> **Records supplied**:
────────────────────────────────────────
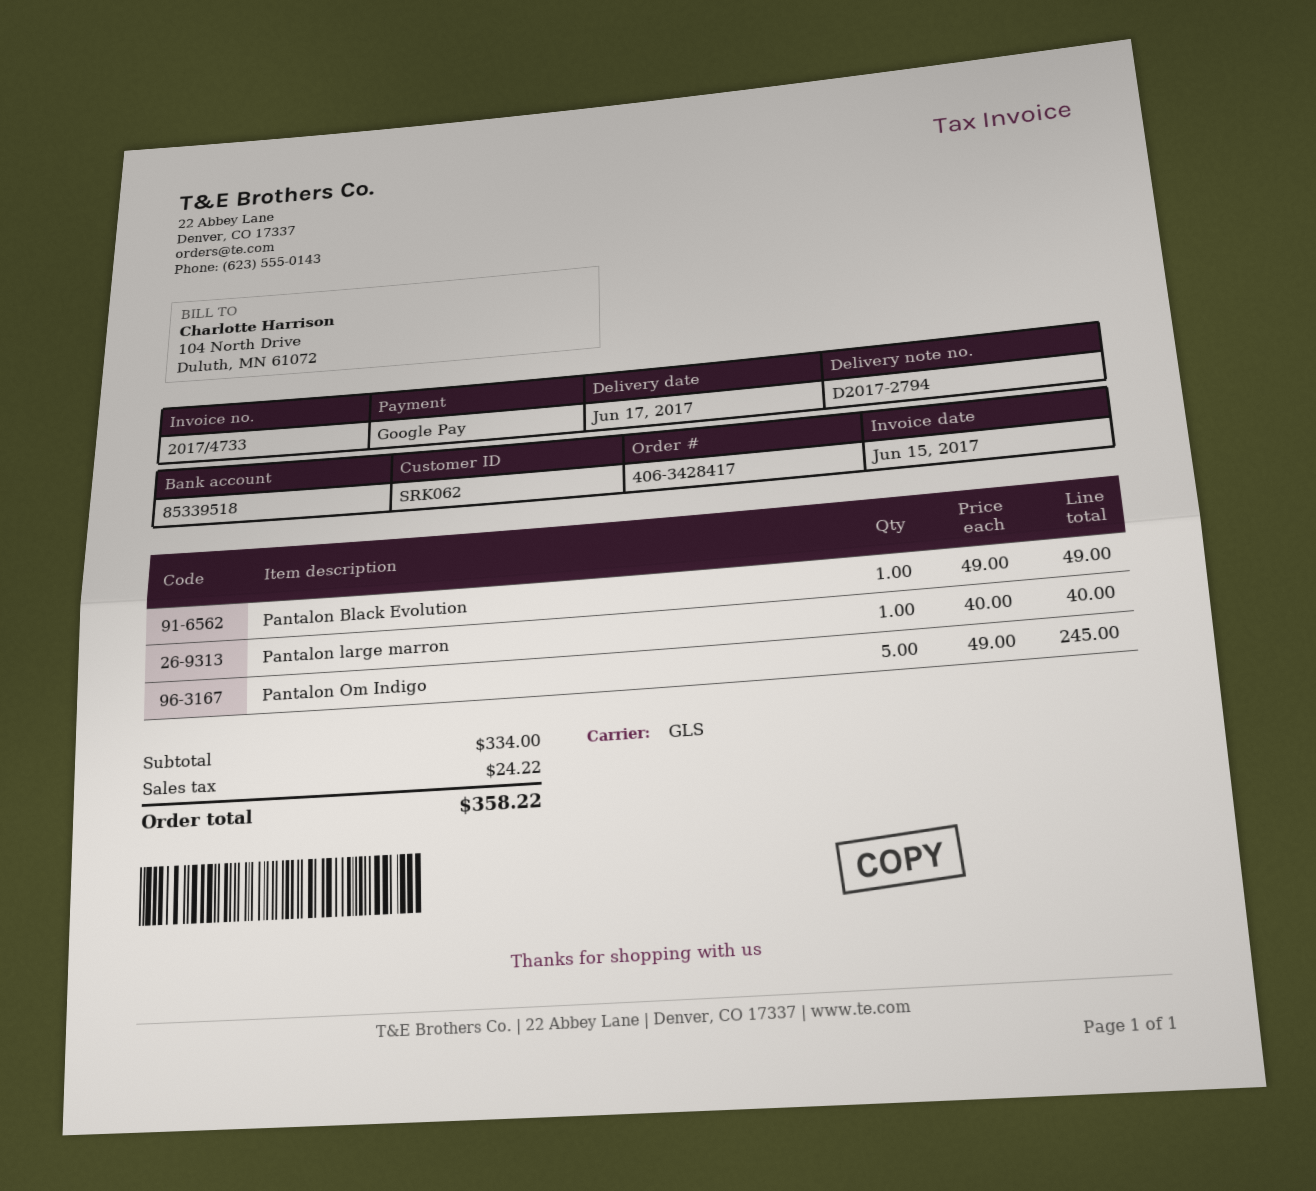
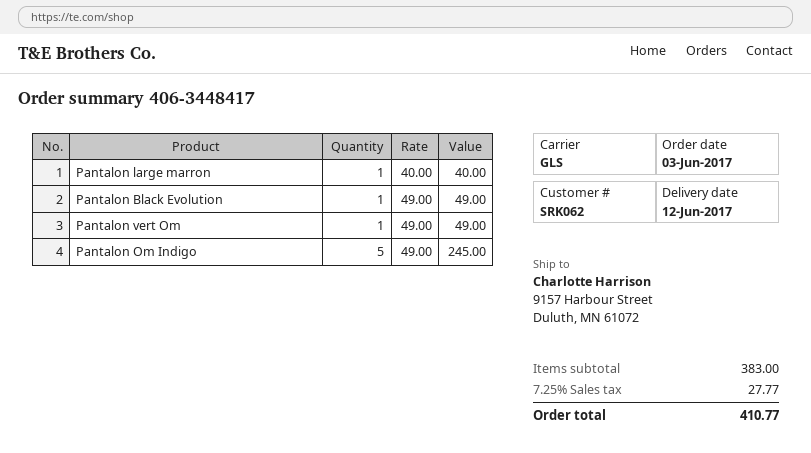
order number: 406-3428417 -> 406-3448417
delivery date: 2017-06-17 -> 2017-06-12
Pantalon vert Om: none -> 1 x 49.00 = 49.00
subtotal: 334.00 -> 383.00
tax: 24.22 -> 27.77
total: 358.22 -> 410.77

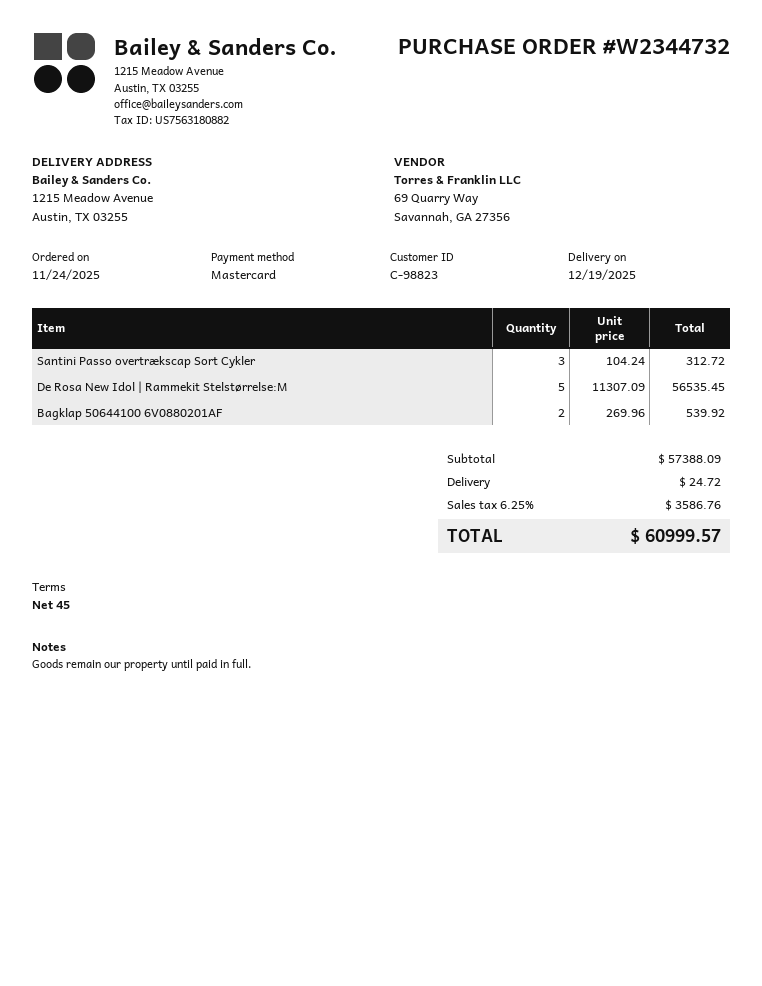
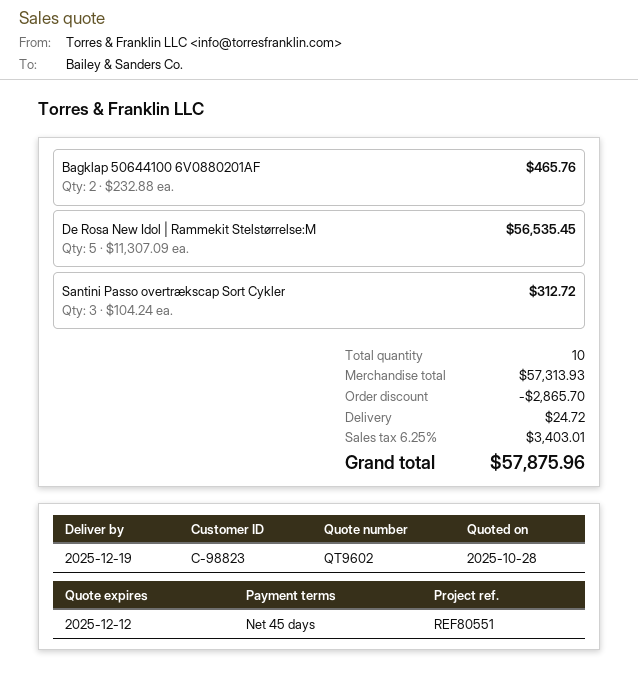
Bagklap 50644100 6V0880201AF: 2 x 269.96 = 539.92 -> 2 x 232.88 = 465.76
subtotal: 57388.09 -> 57313.93
discount: none -> 2865.70
tax: 6.25% = 3586.76 -> 6.25% = 3403.01
total: 60999.57 -> 57875.96

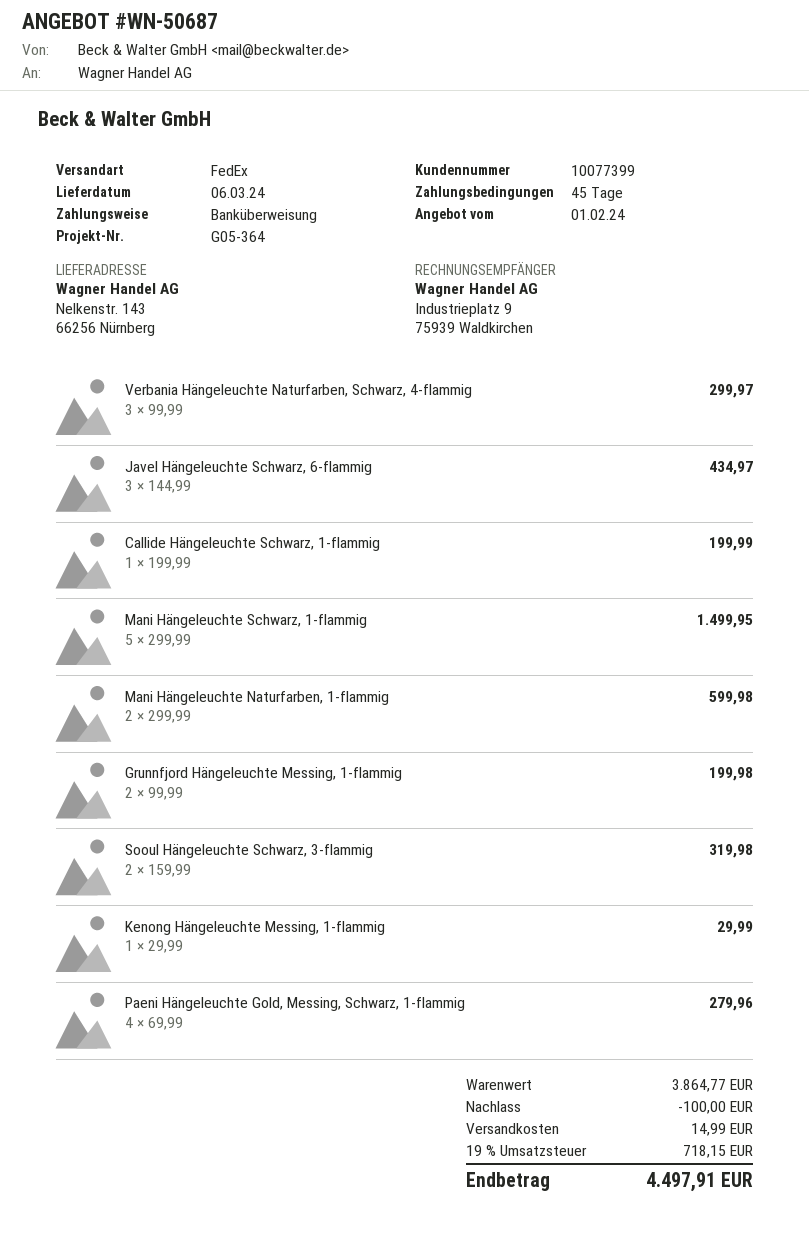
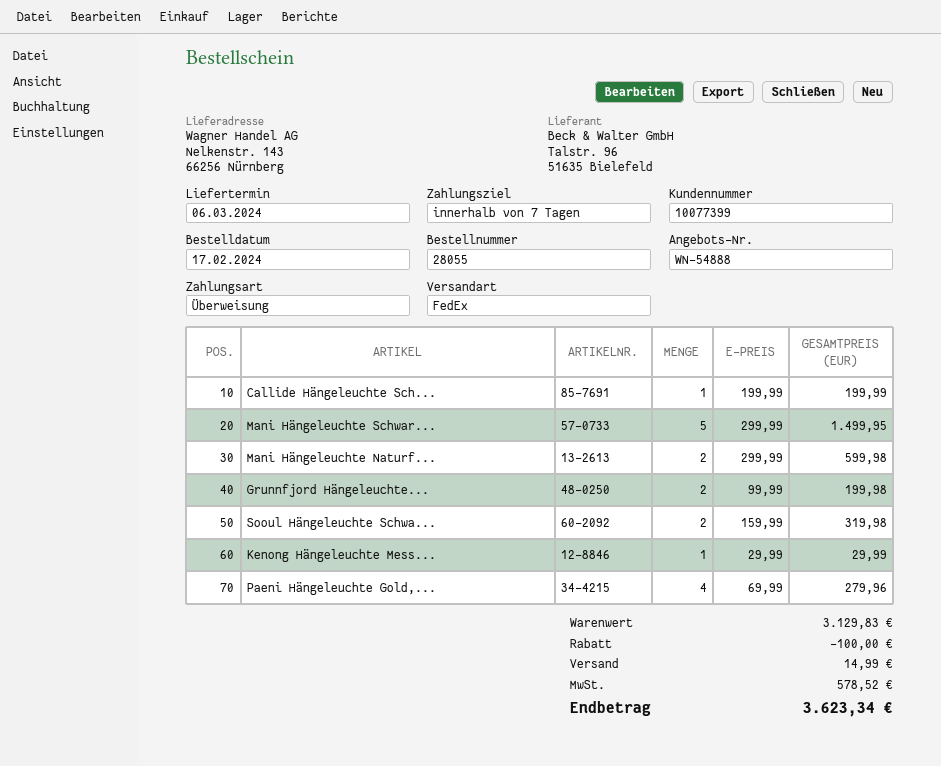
quote number: WN-50687 -> WN-54888
payment terms: 45 days -> 7 days
Verbania Hängeleuchte Naturfarben, Schwarz, 4-flammig: 3 x 99.99 = 299.97 -> none
Javel Hängeleuchte Schwarz, 6-flammig: 3 x 144.99 = 434.97 -> none
subtotal: 3864.77 -> 3129.83
tax: 718.15 -> 578.52
total: 4497.91 -> 3623.34

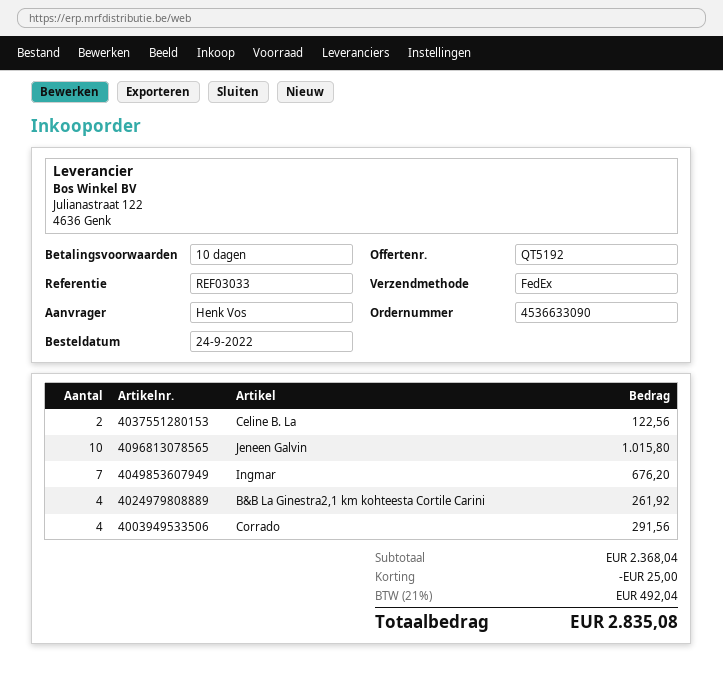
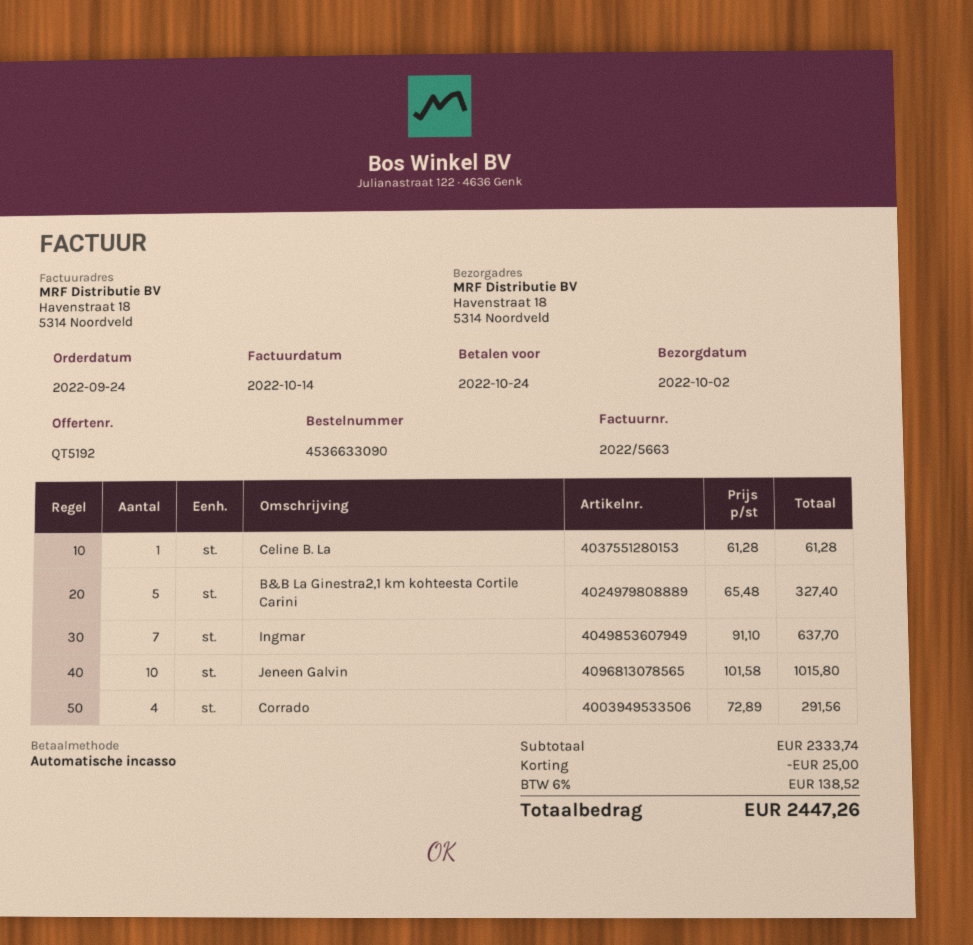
Celine B. La: 2 for 122.56 -> 1 for 61.28
Ingmar: 7 for 676.20 -> 7 for 637.70
B&B La Ginestra2,1 km kohteesta Cortile Carini: 4 for 261.92 -> 5 for 327.40
subtotal: 2368.04 -> 2333.74
tax: 21% = 492.04 -> 6% = 138.52
total: 2835.08 -> 2447.26

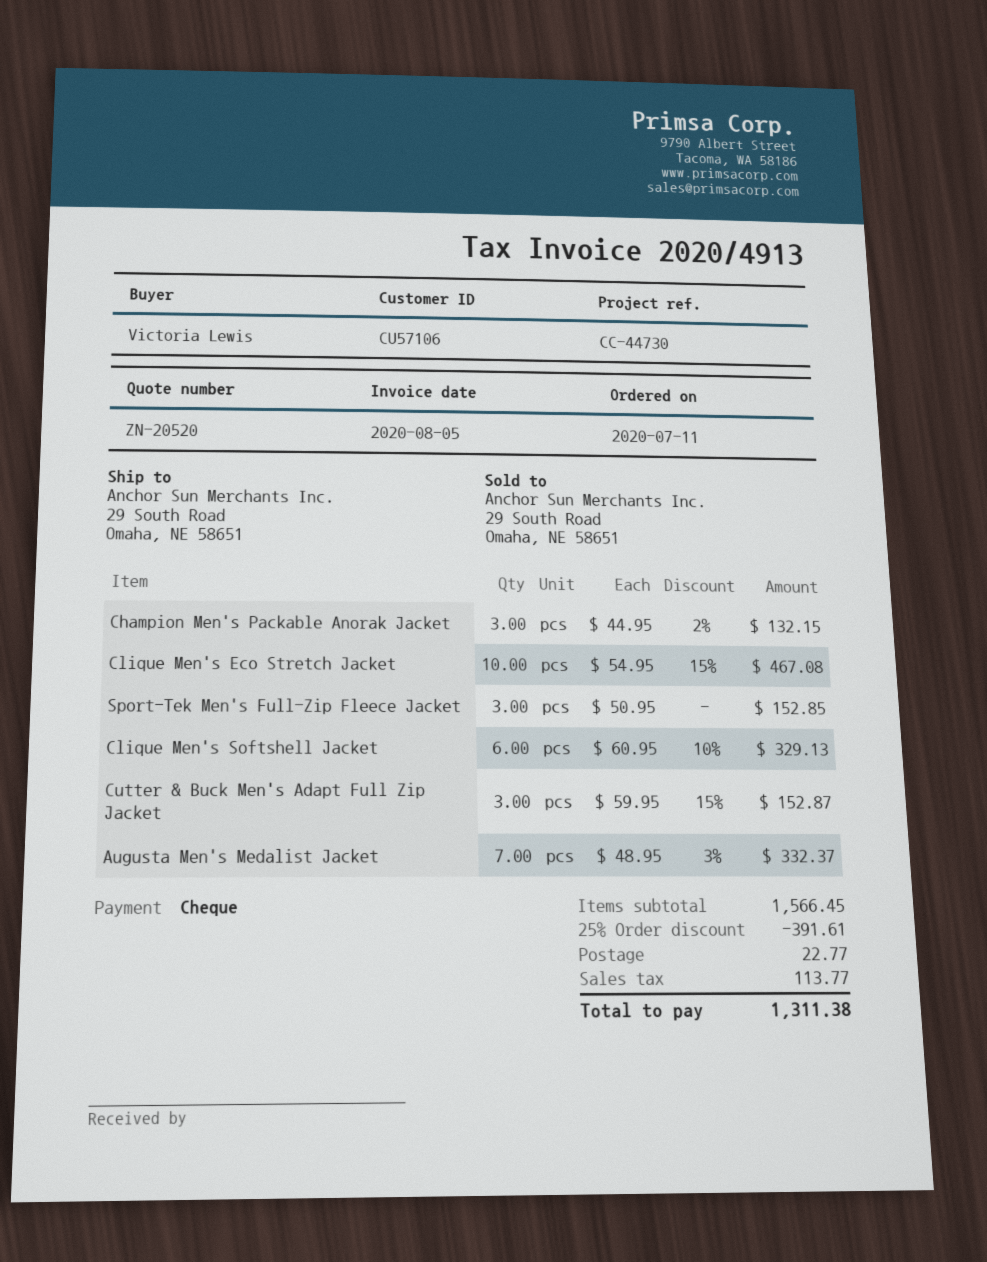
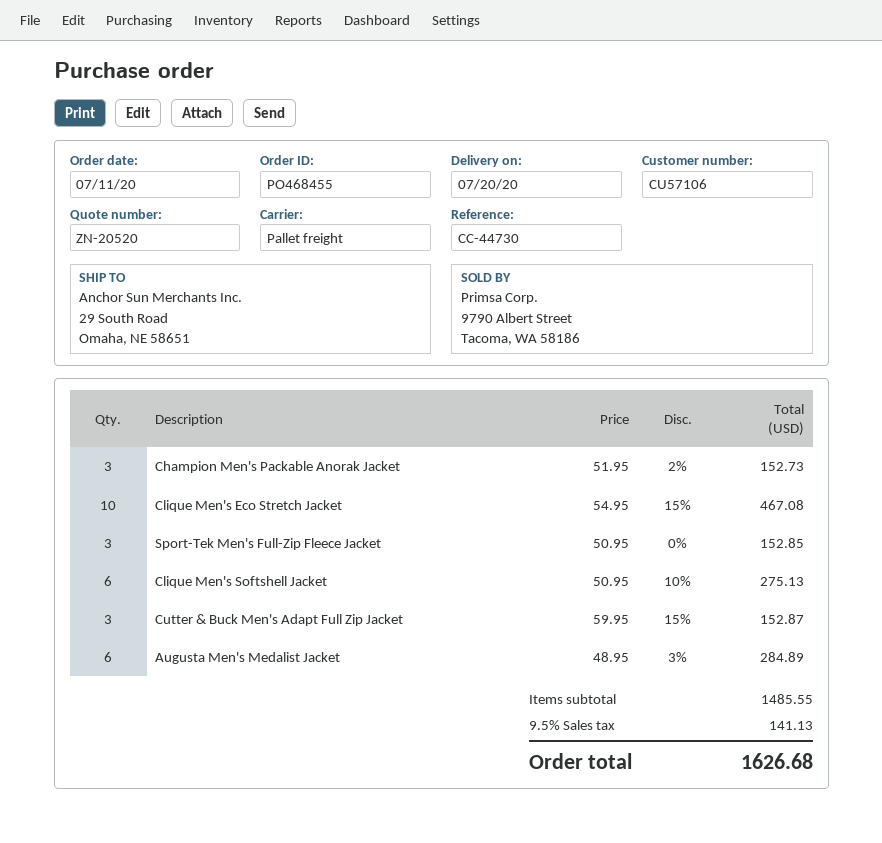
Champion Men's Packable Anorak Jacket: 3 x 44.95 - 2% = 132.15 -> 3 x 51.95 - 2% = 152.73
Clique Men's Softshell Jacket: 6 x 60.95 - 10% = 329.13 -> 6 x 50.95 - 10% = 275.13
Augusta Men's Medalist Jacket: 7 x 48.95 - 3% = 332.37 -> 6 x 48.95 - 3% = 284.89
subtotal: 1566.45 -> 1485.55
discount: 25% = 391.61 -> none
shipping: 22.77 -> none
tax: 113.77 -> 141.13
total: 1311.38 -> 1626.68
────────────────────────────────────────
> **Assigned task**:
Reproduce nothing but the lines running from the line with "Verbania Hängeleuchte Naturfarben, Schwarz, 4-flammig: 3" through the end of the records, keeping both end lines and dropping the pictures.

> **Solution for this exercise**:
Verbania Hängeleuchte Naturfarben, Schwarz, 4-flammig: 3 x 99.99 = 299.97 -> none
Javel Hängeleuchte Schwarz, 6-flammig: 3 x 144.99 = 434.97 -> none
subtotal: 3864.77 -> 3129.83
tax: 718.15 -> 578.52
total: 4497.91 -> 3623.34

Celine B. La: 2 for 122.56 -> 1 for 61.28
Ingmar: 7 for 676.20 -> 7 for 637.70
B&B La Ginestra2,1 km kohteesta Cortile Carini: 4 for 261.92 -> 5 for 327.40
subtotal: 2368.04 -> 2333.74
tax: 21% = 492.04 -> 6% = 138.52
total: 2835.08 -> 2447.26

Champion Men's Packable Anorak Jacket: 3 x 44.95 - 2% = 132.15 -> 3 x 51.95 - 2% = 152.73
Clique Men's Softshell Jacket: 6 x 60.95 - 10% = 329.13 -> 6 x 50.95 - 10% = 275.13
Augusta Men's Medalist Jacket: 7 x 48.95 - 3% = 332.37 -> 6 x 48.95 - 3% = 284.89
subtotal: 1566.45 -> 1485.55
discount: 25% = 391.61 -> none
shipping: 22.77 -> none
tax: 113.77 -> 141.13
total: 1311.38 -> 1626.68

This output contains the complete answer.